BEGIN Task input

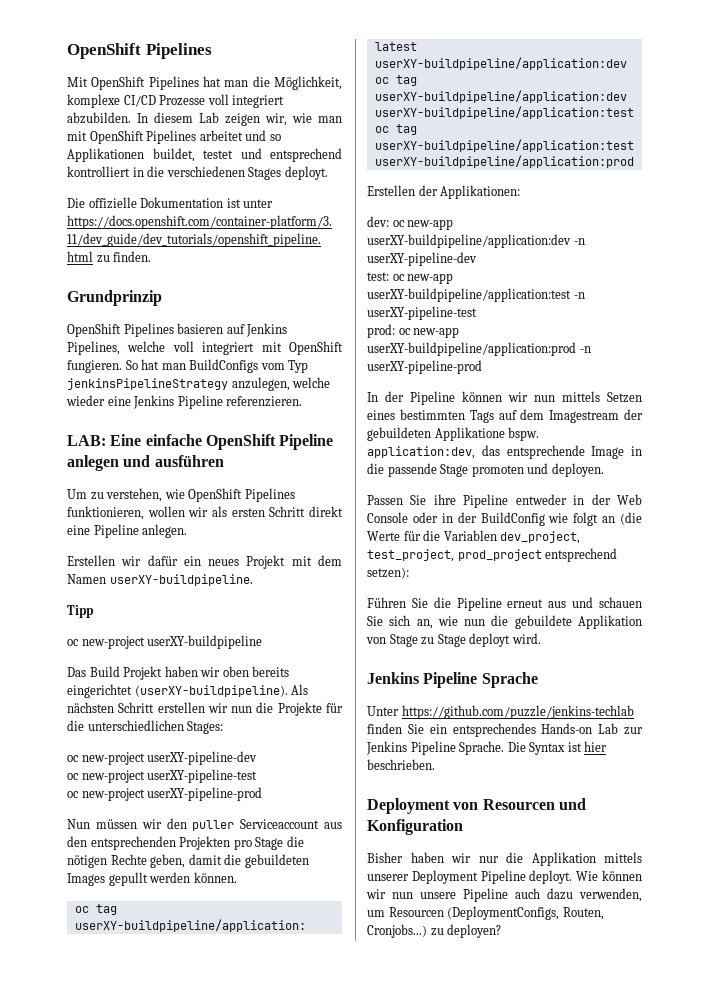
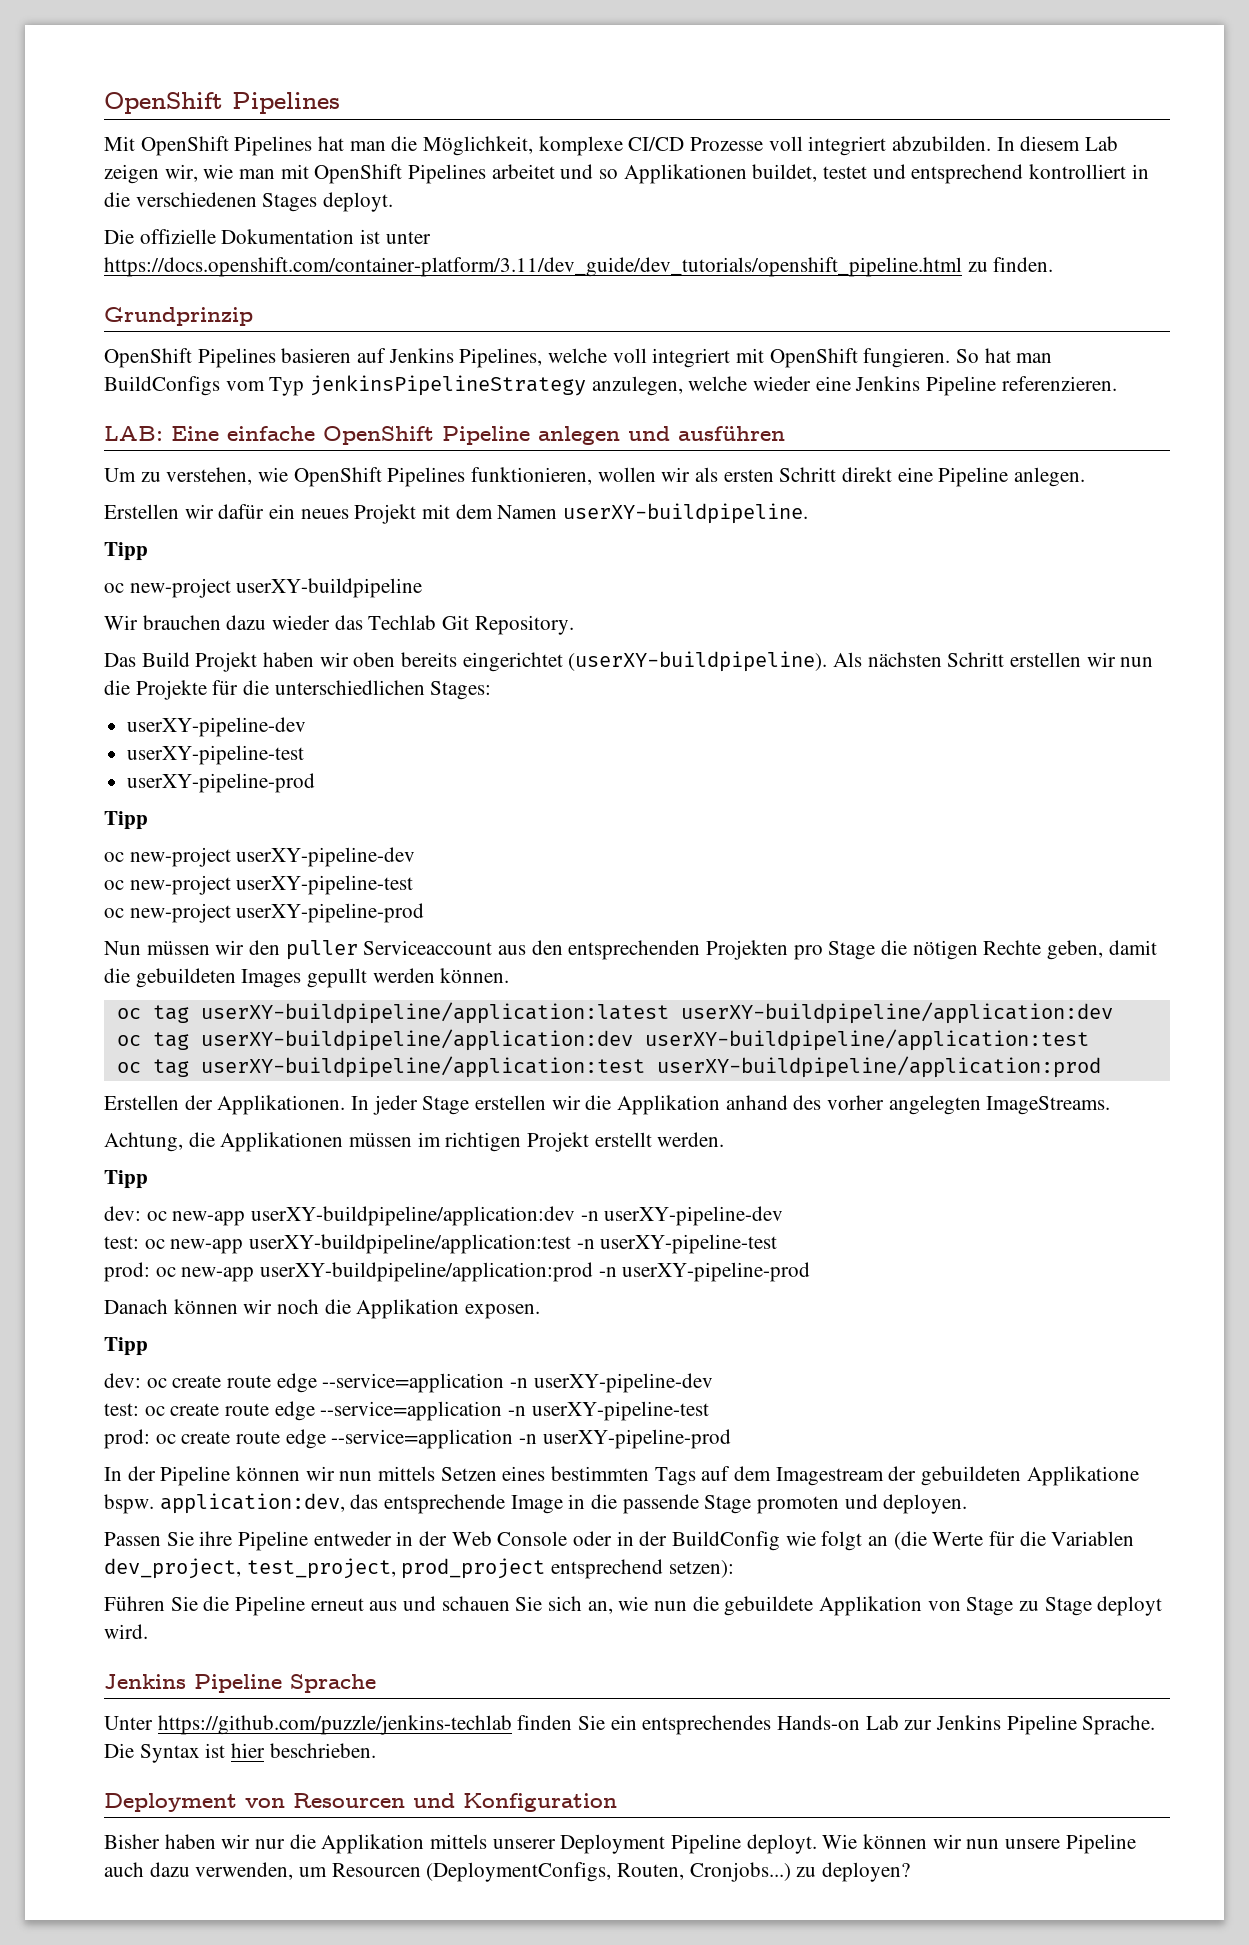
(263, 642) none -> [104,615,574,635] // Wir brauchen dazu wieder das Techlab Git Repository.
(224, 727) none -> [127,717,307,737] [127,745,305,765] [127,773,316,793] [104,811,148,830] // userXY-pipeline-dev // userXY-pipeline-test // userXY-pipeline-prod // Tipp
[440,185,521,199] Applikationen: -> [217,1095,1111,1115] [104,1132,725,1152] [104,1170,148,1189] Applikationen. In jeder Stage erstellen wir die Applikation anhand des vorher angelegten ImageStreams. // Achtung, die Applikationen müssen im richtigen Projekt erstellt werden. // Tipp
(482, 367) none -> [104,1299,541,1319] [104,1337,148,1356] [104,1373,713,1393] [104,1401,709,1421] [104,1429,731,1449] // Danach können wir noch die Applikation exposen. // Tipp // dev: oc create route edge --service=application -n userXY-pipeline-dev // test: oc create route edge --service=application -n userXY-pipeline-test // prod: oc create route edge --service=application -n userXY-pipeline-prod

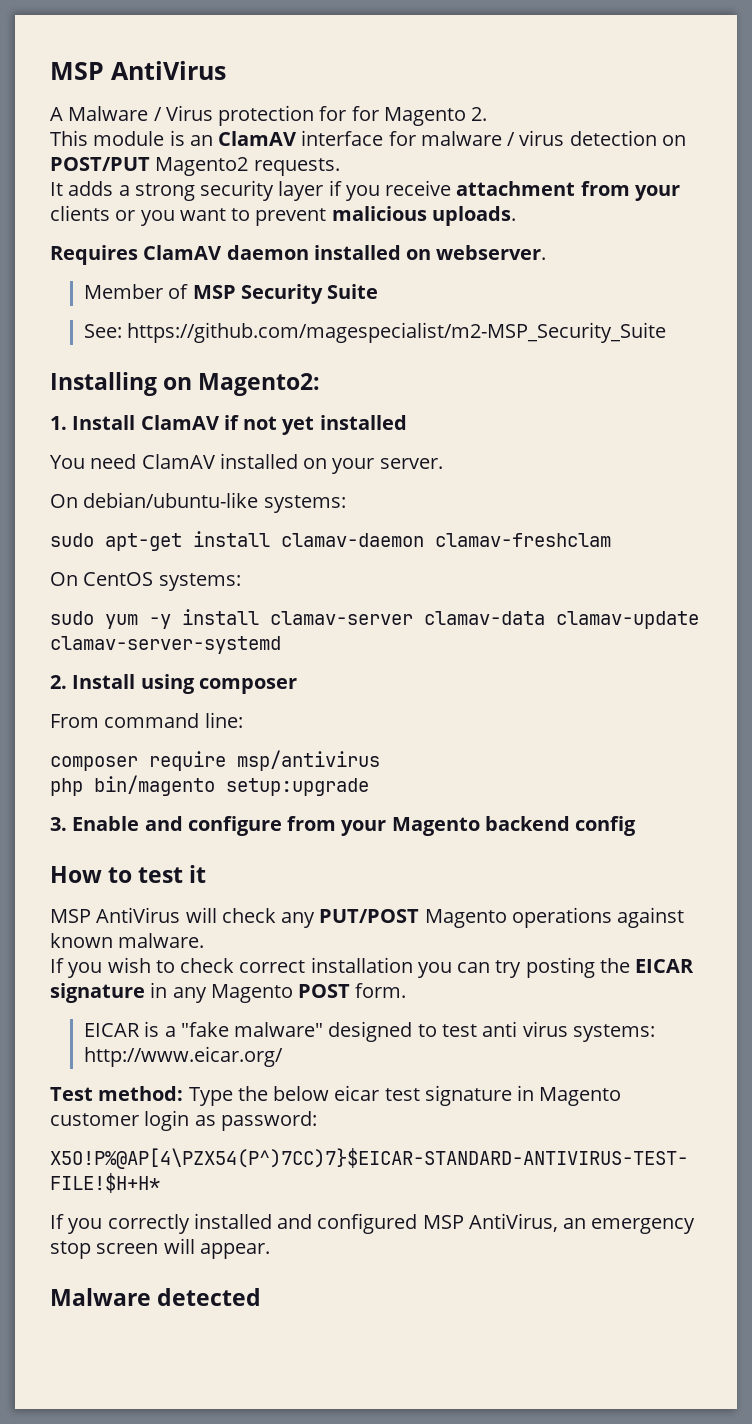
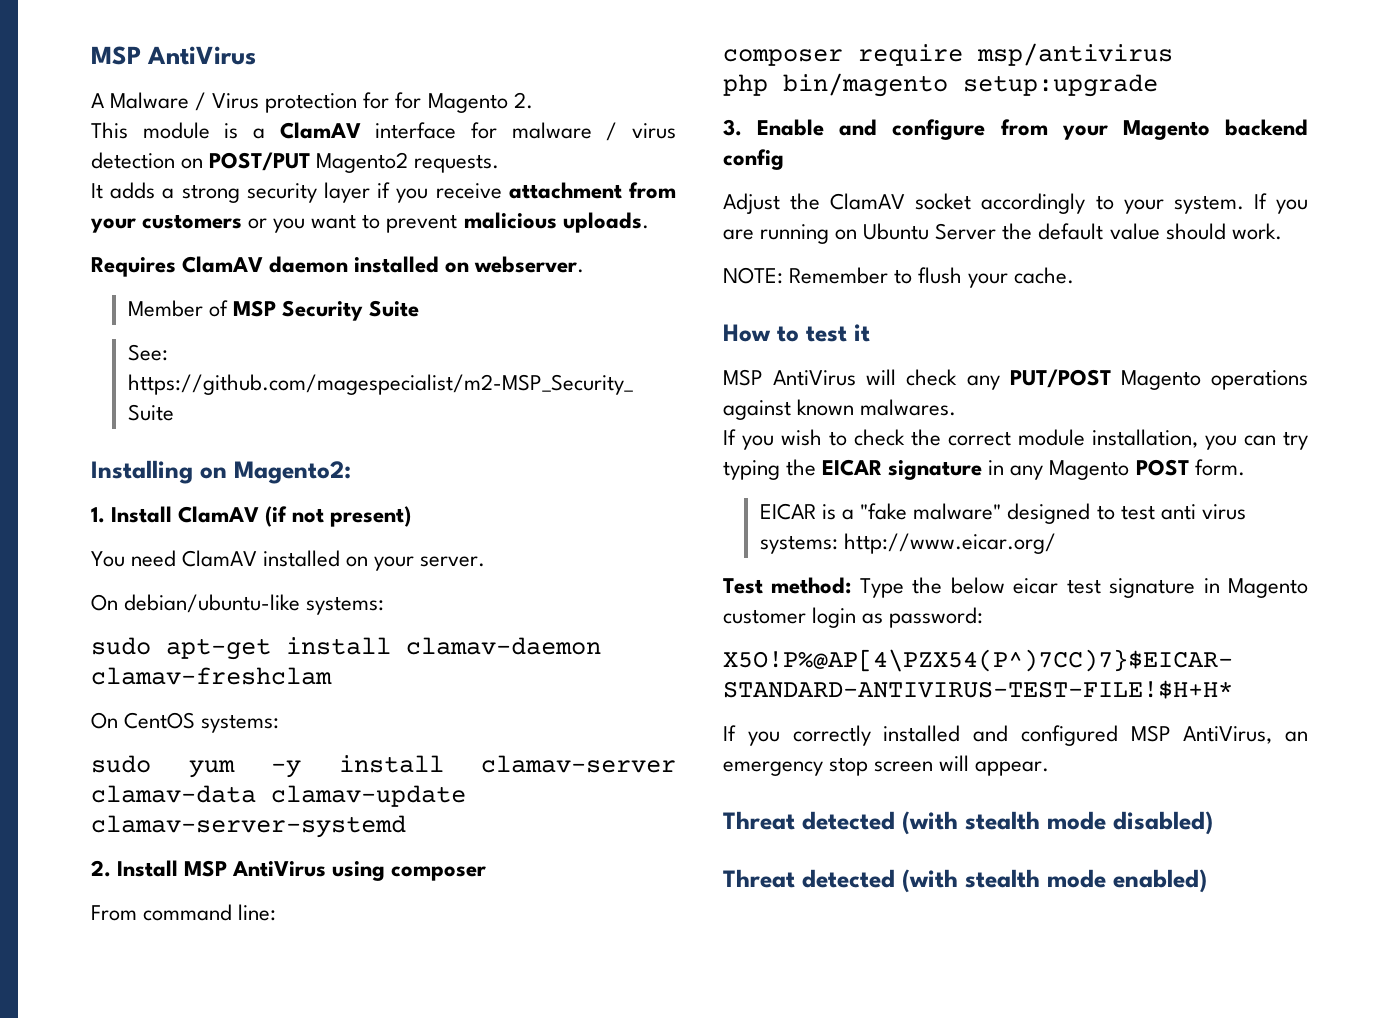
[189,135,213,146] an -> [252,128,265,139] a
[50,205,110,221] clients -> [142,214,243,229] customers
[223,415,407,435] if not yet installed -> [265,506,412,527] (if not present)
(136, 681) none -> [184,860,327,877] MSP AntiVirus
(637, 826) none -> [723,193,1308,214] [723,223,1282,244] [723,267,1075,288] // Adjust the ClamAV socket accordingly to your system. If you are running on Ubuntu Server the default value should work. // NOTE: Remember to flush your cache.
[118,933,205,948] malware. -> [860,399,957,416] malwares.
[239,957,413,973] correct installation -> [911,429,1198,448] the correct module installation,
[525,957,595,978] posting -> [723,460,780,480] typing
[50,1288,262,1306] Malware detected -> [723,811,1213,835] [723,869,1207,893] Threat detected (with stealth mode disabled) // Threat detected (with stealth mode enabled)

END Task input

**What is expected**. Lines from the one holding "[525,957,595,978] posting ->" through the last line of the material are to be repeated exactly; no other lines belong in the answer.

**Written solution**.
[525,957,595,978] posting -> [723,460,780,480] typing
[50,1288,262,1306] Malware detected -> [723,811,1213,835] [723,869,1207,893] Threat detected (with stealth mode disabled) // Threat detected (with stealth mode enabled)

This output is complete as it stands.